Copy the records below exactly, leaving out any pictures.

Stored data:
^^^^
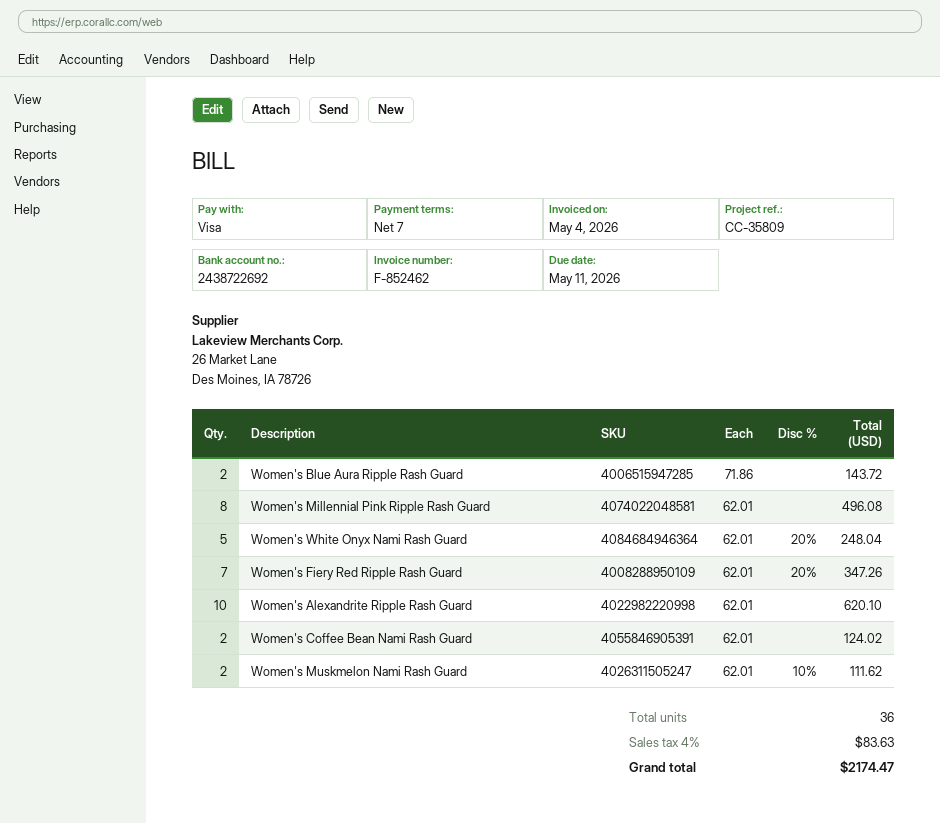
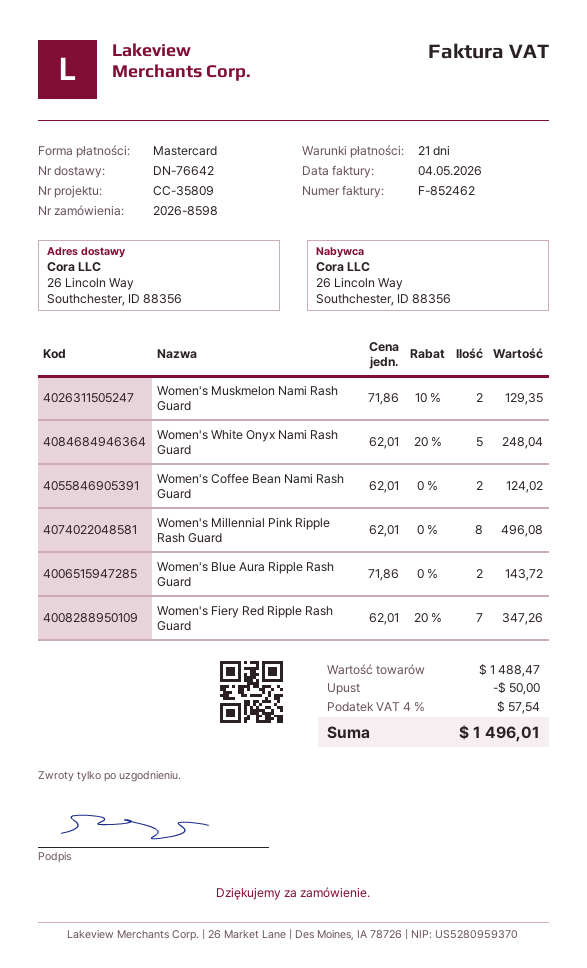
payment terms: 7 days -> 21 days
payment method: Visa -> Mastercard
Women's Alexandrite Ripple Rash Guard: 10 x 62.01 = 620.10 -> none
Women's Muskmelon Nami Rash Guard: 2 x 62.01 - 10% = 111.62 -> 2 x 71.86 - 10% = 129.35
discount: none -> 50.00
tax: 4% = 83.63 -> 4% = 57.54
total: 2174.47 -> 1496.01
^^^^
• WRITTEN RESPONSE:
payment terms: 7 days -> 21 days
payment method: Visa -> Mastercard
Women's Alexandrite Ripple Rash Guard: 10 x 62.01 = 620.10 -> none
Women's Muskmelon Nami Rash Guard: 2 x 62.01 - 10% = 111.62 -> 2 x 71.86 - 10% = 129.35
discount: none -> 50.00
tax: 4% = 83.63 -> 4% = 57.54
total: 2174.47 -> 1496.01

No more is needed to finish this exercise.